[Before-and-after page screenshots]
——————————
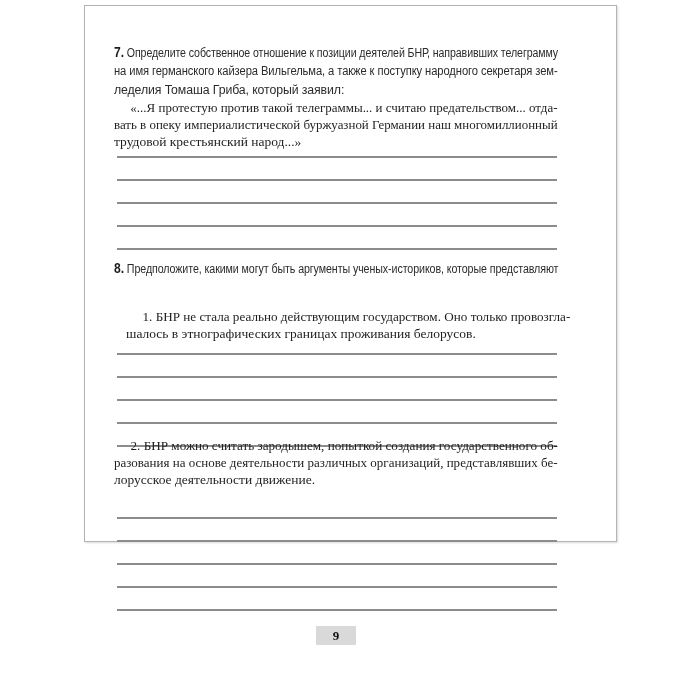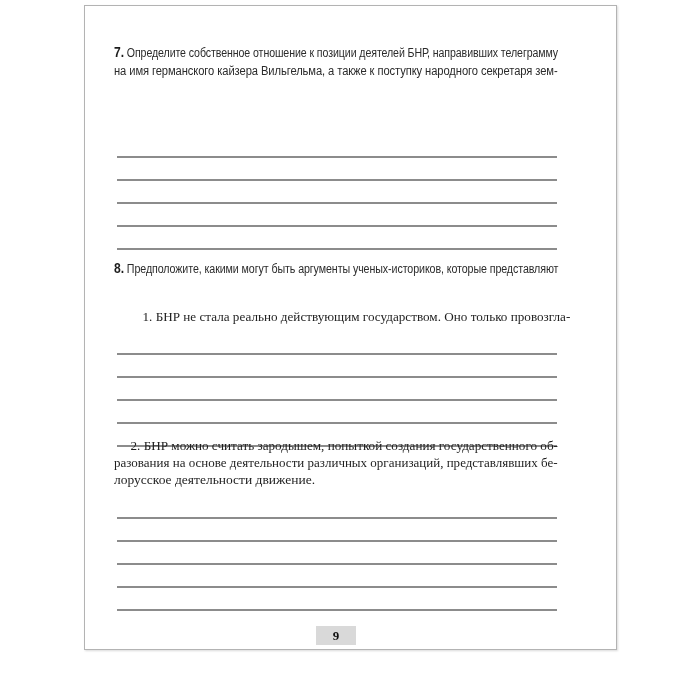--- a/index.html
+++ b/index.html
@@ -6,21 +6,21 @@
   body{
     width:700px;height:700px;
     background:#ffffff;
     font-family:"Liberation Sans",sans-serif;
     position:relative;
     overflow:hidden;
   }
   .page{
     position:absolute;
     left:84px;top:5px;
-    width:533px;height:645px;
+    width:533px;height:537px;
     background:var(--page_bg,#ffffff);
     border:1px solid var(--border_color,#b3b3b3);
     box-shadow:1px 1px 2px rgba(0,0,0,0.15);
     box-sizing:border-box;
   }
   .content{
     position:absolute;
     left:29px;top:0;
     width:444px;height:100%;
   }
@@ -73,37 +73,44 @@
 </style>
 </head>
 <body>
 
 <div class="page">
   <div class="content">
 
     <div class="block sans" style="top:37px;">
       <div class="line j" style="transform-origin: left center; transform: scaleX(0.862136);"><span class="num">7.</span> <span>Определите собственное отношение к позиции деятелей БНР, направивших телеграмму</span></div>
       <div class="line j" style="transform-origin: left center; transform: scaleX(0.909836);">на имя германского кайзера Вильгельма, а также к поступку народного секретаря зем-</div>
+      <div class="line">леделия Томаша Гриба, который заявил:</div>
     </div>
 
+    <div class="block serif" style="top:94px;">
+      <div class="line j ind" style="transform-origin: left center; transform: scaleX(0.961039);">«...Я протестую против такой телеграммы... и считаю предательством... отда-</div>
+      <div class="line j" style="transform-origin: left center; transform: scaleX(0.956897);">вать в опеку империалистической буржуазной Германии наш многомиллионный</div>
+      <div class="line">трудовой крестьянский народ...»</div>
+    </div>
 
     <div class="block rules" style="top:150px;">
       <div class="rule"></div>
       <div class="rule"></div>
       <div class="rule"></div>
       <div class="rule"></div>
       <div class="rule"></div>
     </div>
 
     <div class="block sans" style="top:253px;">
       <div class="line j" style="transform-origin: left center; transform: scaleX(0.867188);"><span class="num">8.</span> <span>Предположите, какими могут быть аргументы ученых-историков, которые представляют</span></div>
     </div>
 
     <div class="block serif vp1" style="top:302px;">
       <div class="line j ind" style="transform-origin: left center; transform: scaleX(0.973684);">1. БНР не стала реально действующим государством. Оно только провозгла-</div>
+      <div class="line">шалось в этнографических границах проживания белорусов.</div>
     </div>
 
     <div class="block rules" style="top:347px;">
       <div class="rule"></div>
       <div class="rule"></div>
       <div class="rule"></div>
       <div class="rule"></div>
       <div class="rule"></div>
     </div>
——————————
__Exercise prompt__. Once the pictures are dropped, repeat the data above exactly.

__Answer space__.
--- a/index.html
+++ b/index.html
@@ -6,21 +6,21 @@
   body{
     width:700px;height:700px;
     background:#ffffff;
     font-family:"Liberation Sans",sans-serif;
     position:relative;
     overflow:hidden;
   }
   .page{
     position:absolute;
     left:84px;top:5px;
-    width:533px;height:645px;
+    width:533px;height:537px;
     background:var(--page_bg,#ffffff);
     border:1px solid var(--border_color,#b3b3b3);
     box-shadow:1px 1px 2px rgba(0,0,0,0.15);
     box-sizing:border-box;
   }
   .content{
     position:absolute;
     left:29px;top:0;
     width:444px;height:100%;
   }
@@ -73,37 +73,44 @@
 </style>
 </head>
 <body>
 
 <div class="page">
   <div class="content">
 
     <div class="block sans" style="top:37px;">
       <div class="line j" style="transform-origin: left center; transform: scaleX(0.862136);"><span class="num">7.</span> <span>Определите собственное отношение к позиции деятелей БНР, направивших телеграмму</span></div>
       <div class="line j" style="transform-origin: left center; transform: scaleX(0.909836);">на имя германского кайзера Вильгельма, а также к поступку народного секретаря зем-</div>
+      <div class="line">леделия Томаша Гриба, который заявил:</div>
     </div>
 
+    <div class="block serif" style="top:94px;">
+      <div class="line j ind" style="transform-origin: left center; transform: scaleX(0.961039);">«...Я протестую против такой телеграммы... и считаю предательством... отда-</div>
+      <div class="line j" style="transform-origin: left center; transform: scaleX(0.956897);">вать в опеку империалистической буржуазной Германии наш многомиллионный</div>
+      <div class="line">трудовой крестьянский народ...»</div>
+    </div>
 
     <div class="block rules" style="top:150px;">
       <div class="rule"></div>
       <div class="rule"></div>
       <div class="rule"></div>
       <div class="rule"></div>
       <div class="rule"></div>
     </div>
 
     <div class="block sans" style="top:253px;">
       <div class="line j" style="transform-origin: left center; transform: scaleX(0.867188);"><span class="num">8.</span> <span>Предположите, какими могут быть аргументы ученых-историков, которые представляют</span></div>
     </div>
 
     <div class="block serif vp1" style="top:302px;">
       <div class="line j ind" style="transform-origin: left center; transform: scaleX(0.973684);">1. БНР не стала реально действующим государством. Оно только провозгла-</div>
+      <div class="line">шалось в этнографических границах проживания белорусов.</div>
     </div>
 
     <div class="block rules" style="top:347px;">
       <div class="rule"></div>
       <div class="rule"></div>
       <div class="rule"></div>
       <div class="rule"></div>
       <div class="rule"></div>
     </div>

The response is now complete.